> Exercise aim: Would you please copy the part of the material below that opens with the line containing "Adult Census dataset." and closes with the line containing "details as input."? Copy it exactly, and only it.
Data: Begin
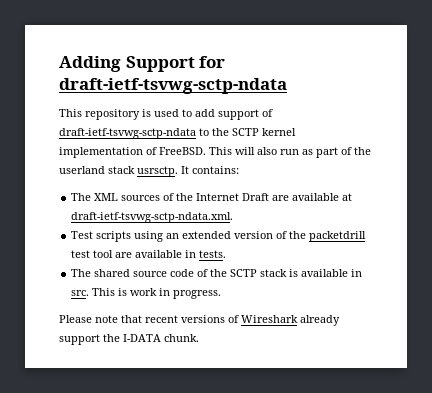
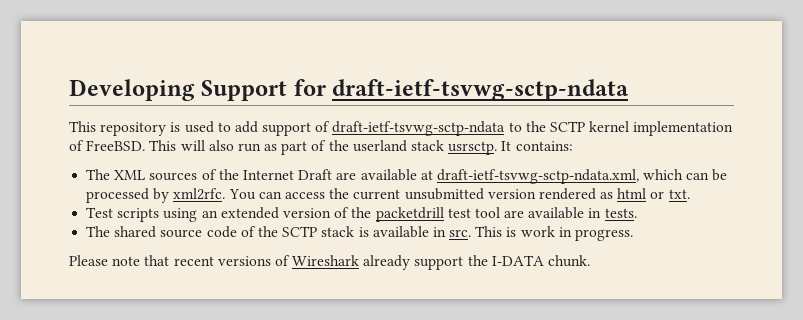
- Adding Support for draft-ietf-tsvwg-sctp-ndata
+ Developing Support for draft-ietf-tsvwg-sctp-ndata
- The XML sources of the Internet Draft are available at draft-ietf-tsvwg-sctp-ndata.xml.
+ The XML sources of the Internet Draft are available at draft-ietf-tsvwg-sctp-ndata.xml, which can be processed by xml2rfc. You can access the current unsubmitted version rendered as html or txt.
Data: End
Data: Begin
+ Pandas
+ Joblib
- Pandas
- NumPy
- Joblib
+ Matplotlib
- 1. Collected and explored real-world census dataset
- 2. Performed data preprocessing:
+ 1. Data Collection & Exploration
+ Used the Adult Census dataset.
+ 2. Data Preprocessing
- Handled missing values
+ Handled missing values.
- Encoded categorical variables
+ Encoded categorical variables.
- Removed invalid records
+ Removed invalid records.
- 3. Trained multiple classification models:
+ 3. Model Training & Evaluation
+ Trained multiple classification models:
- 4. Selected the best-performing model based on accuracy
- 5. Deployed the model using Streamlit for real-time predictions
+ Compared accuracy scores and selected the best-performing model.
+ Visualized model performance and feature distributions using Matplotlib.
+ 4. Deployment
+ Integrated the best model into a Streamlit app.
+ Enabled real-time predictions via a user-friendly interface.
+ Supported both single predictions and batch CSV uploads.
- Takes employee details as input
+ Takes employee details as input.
Data: End
Data: Begin
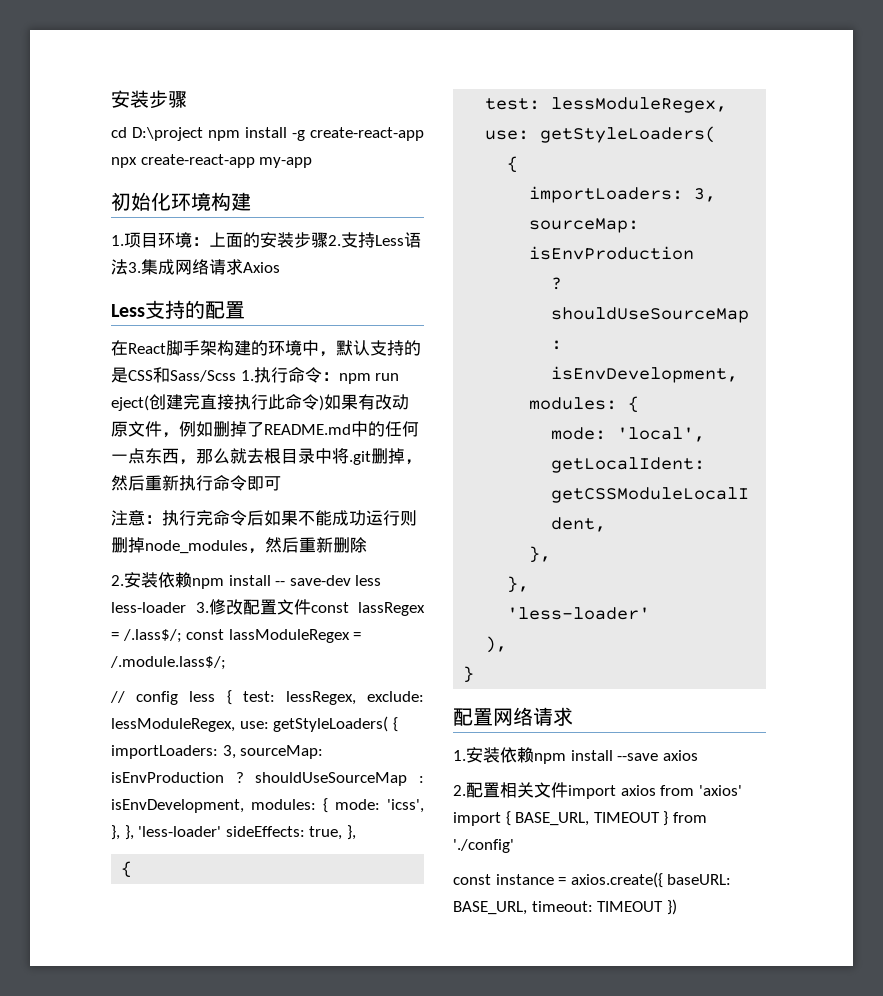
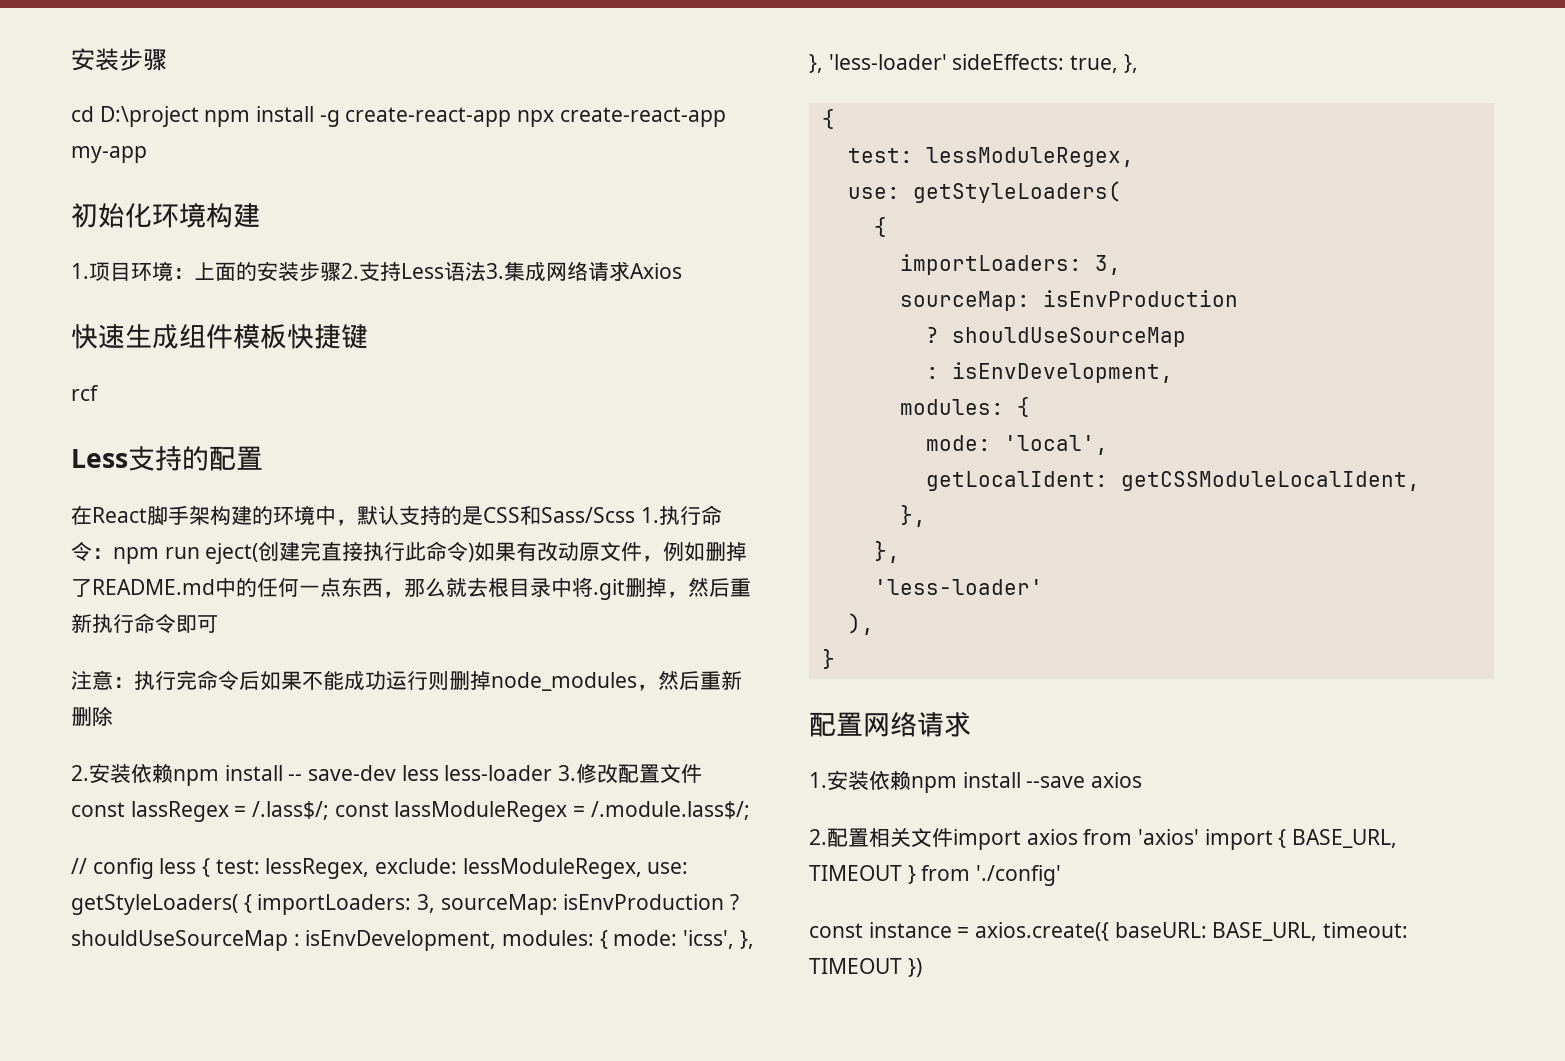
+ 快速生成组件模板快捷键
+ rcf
Data: End
> Result:
+ Used the Adult Census dataset.
+ 2. Data Preprocessing
- Handled missing values
+ Handled missing values.
- Encoded categorical variables
+ Encoded categorical variables.
- Removed invalid records
+ Removed invalid records.
- 3. Trained multiple classification models:
+ 3. Model Training & Evaluation
+ Trained multiple classification models:
- 4. Selected the best-performing model based on accuracy
- 5. Deployed the model using Streamlit for real-time predictions
+ Compared accuracy scores and selected the best-performing model.
+ Visualized model performance and feature distributions using Matplotlib.
+ 4. Deployment
+ Integrated the best model into a Streamlit app.
+ Enabled real-time predictions via a user-friendly interface.
+ Supported both single predictions and batch CSV uploads.
- Takes employee details as input
+ Takes employee details as input.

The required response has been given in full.